Just to do what I said there, you can imagine attorneys jumping up and down and saying, ‘Oh my God; that’s got lots of red flags there.’ And it’s a hard, hard problem. Today that requires not just humans, but certified people that have the right credentials to provide that type of advice. Imagine if that was now scalable in a way that [it] could be offered as part of a real estate brokerage service. I’m talking about this as years down the road of course. I think that it will be an evolution. 

But that would be the dream of being able to offer that level of sophistication in an automated way. It would be extremely powerful.

Yeah, it’s exciting stuff to think about. And your point is well taken that a lot of this stuff feels like it could be a long way off, or a few years off at least, to work out some of the issues. Is there anything else that you think we or our readers should be keeping an eye on in this space?

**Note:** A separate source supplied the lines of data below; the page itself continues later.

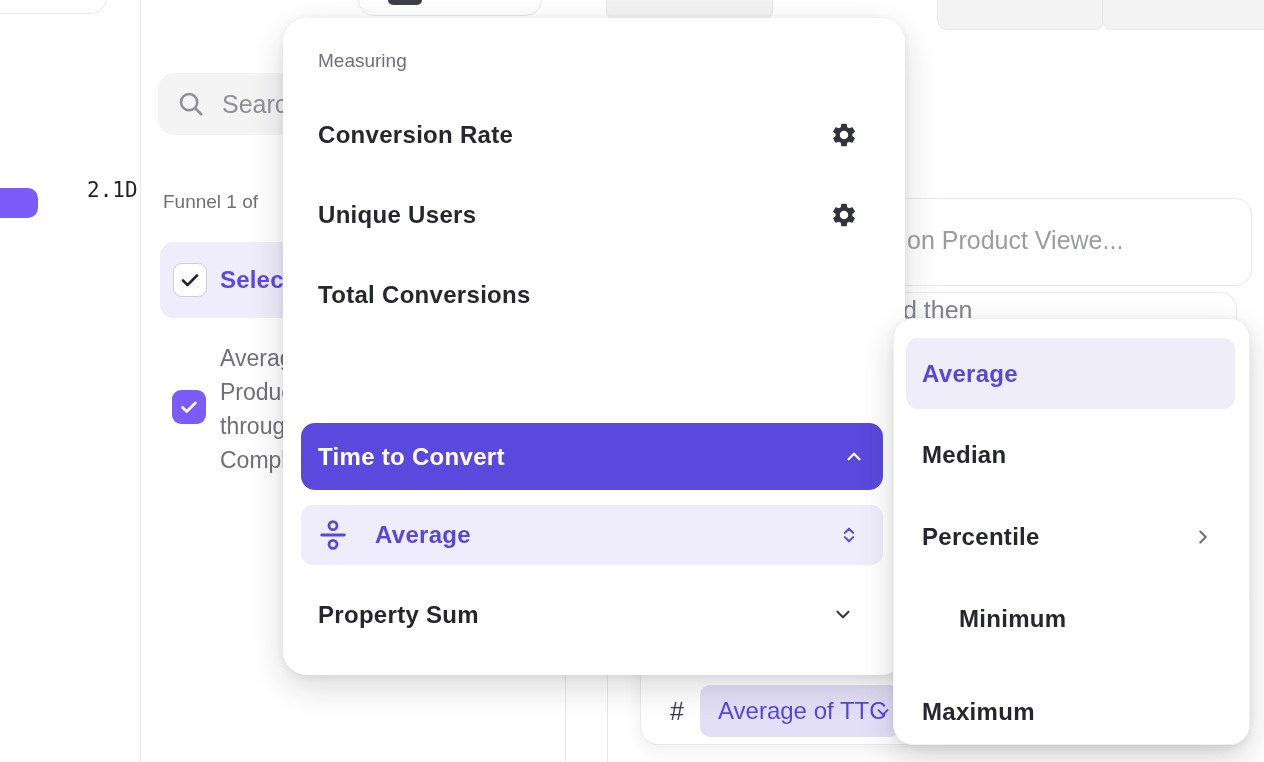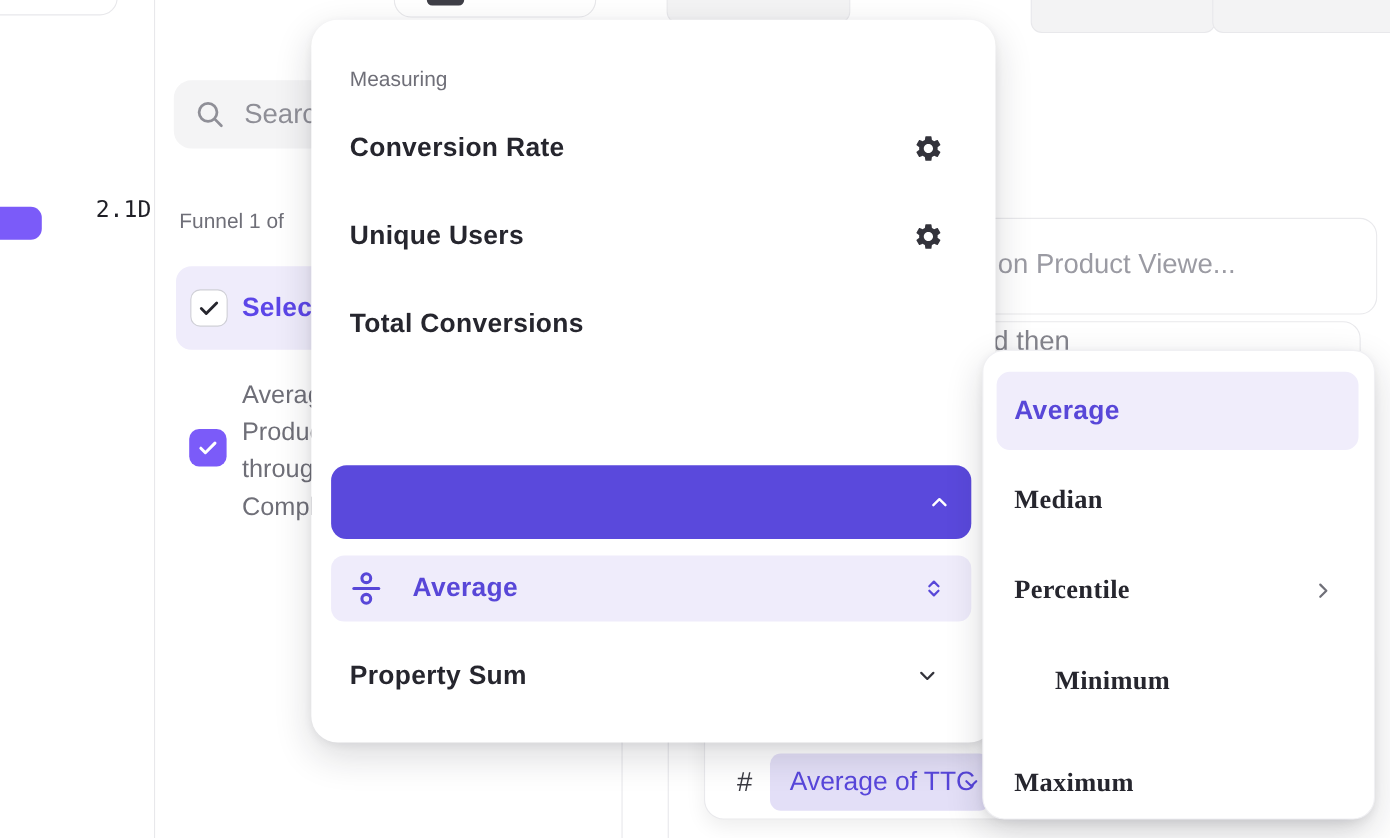"Measuring" div.menu-header { top: 44px -> 32px }
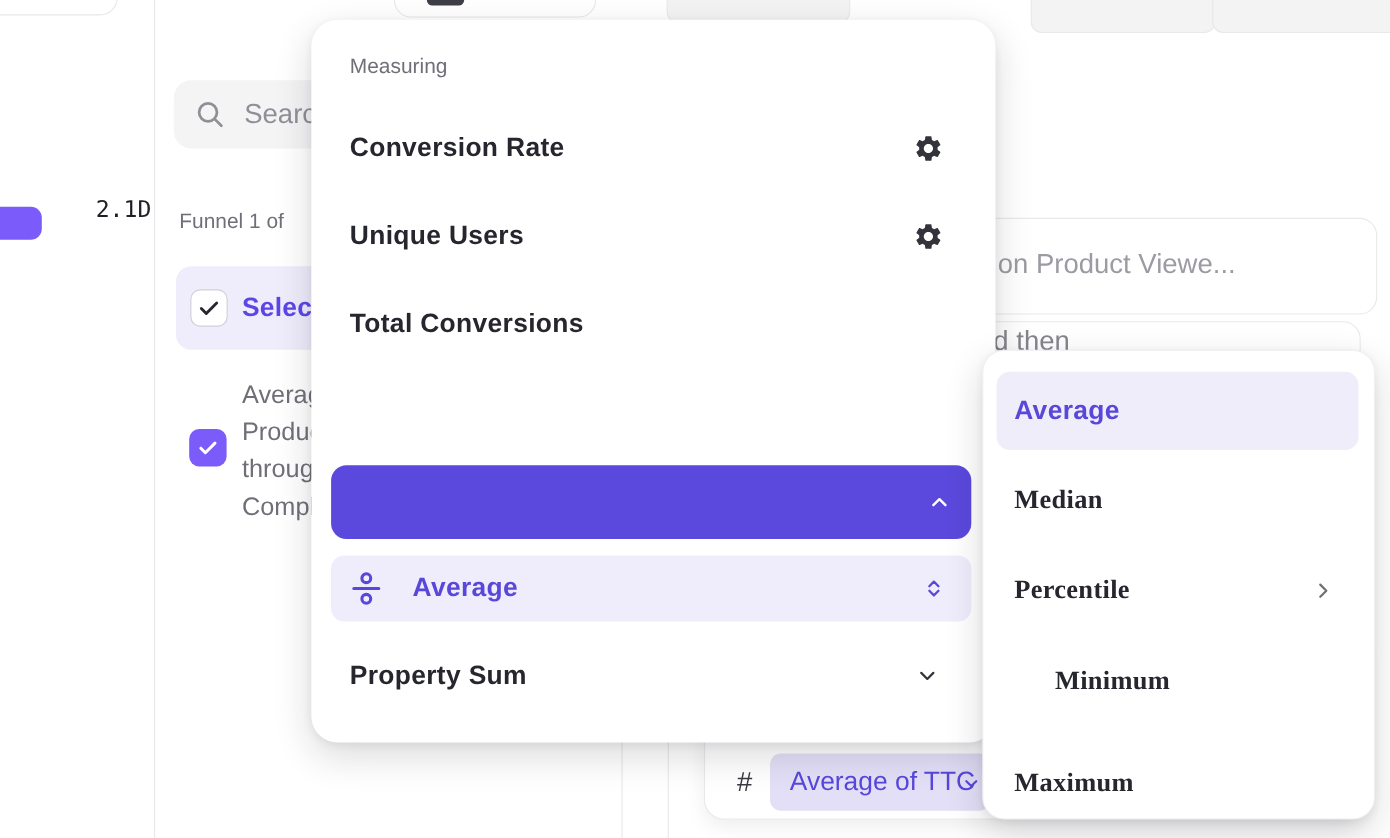"Time to Convert" div.ttc-row-label { html: none -> <div>Time to Convert</div> }
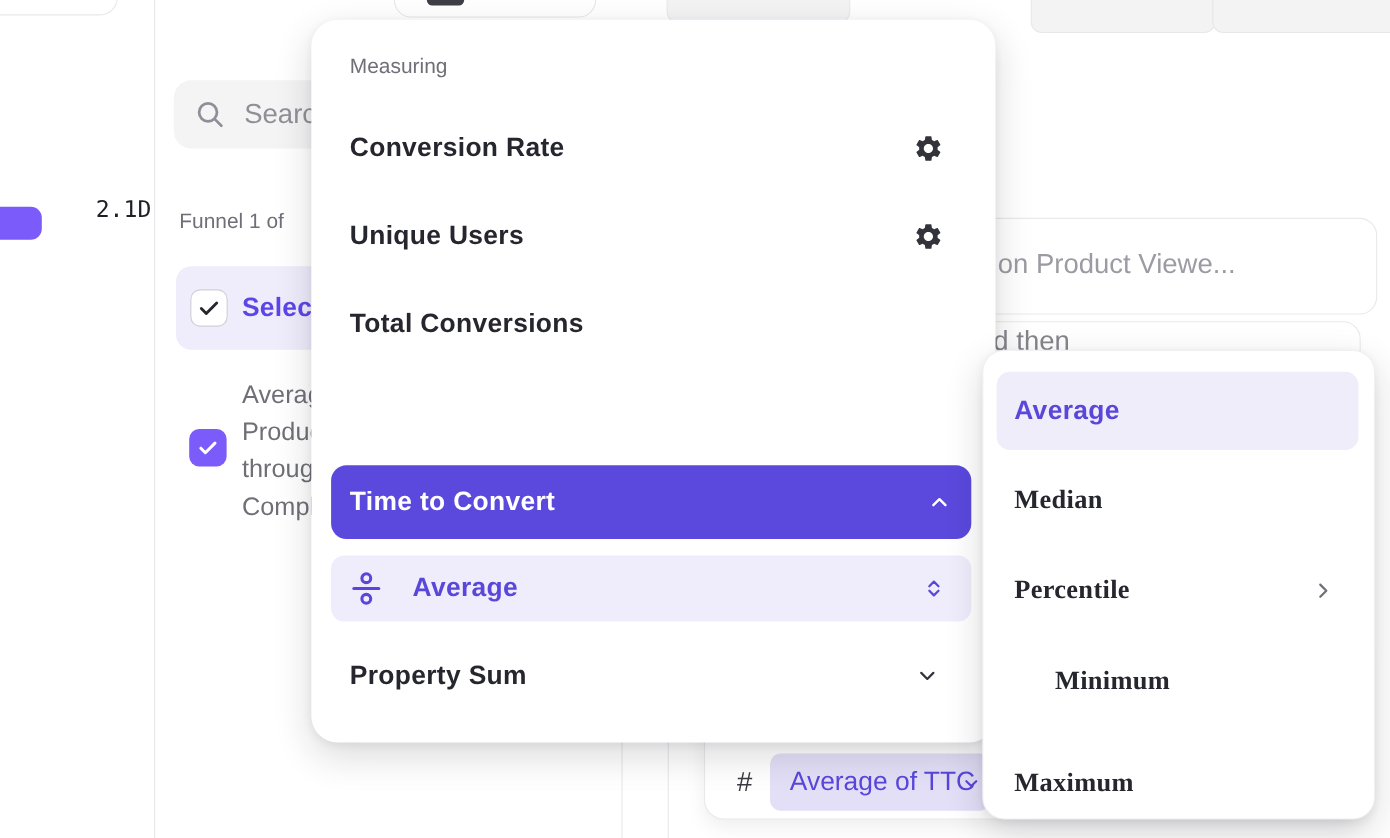"Median" .agg-item { font-family: Liberation Serif, serif -> none }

There’s a whole thing going on in Hollywood right now with the labor union and stuff like that. I think there are a lot of people either embracing AI, or they’re fearful of it because of what this could mean [for] jobs.

Will AI replace agents? I’ll address that head-on. One of the things I would say is, technology will continue to evolve. There was a time when we had to go to a store to rent a movie. There was a time when thinking about getting into the car of a stranger would be insane. Now with Uber, we do it all the time. So once you create that trust, it will change behavior. 

Now, I don’t think that when we’re talking about the largest financial transaction someone will make in their life. It is hard to imagine that will be completely done behind a computer. 

For the foreseeable future though, I would say that AI is more like Tony Stark’s Iron Man suit. What we’re really looking for is a way to enhance the power and capability and get to a level of consistency of service for our household brands that are under the Anywhere umbrella to really empower them to deliver the best possible service.

And the machines will have hallucinations; the machines will have errors. [Iron Man’s] JARVIS cannot win a war on its own. It really needs the capability of a human mind and the empathy. 

That’s a completely different conversation: Can machines have empathy? That’s what we need. That’s what our agents do today. We look at the sophisticated agents, they’re the ones who can really step into the shoes of their clients and the family and guide them to the solution.

It’s going to take a while before AI can have that level of simulated empathy. And even then, at best, it will only be simulated, because it is artificial.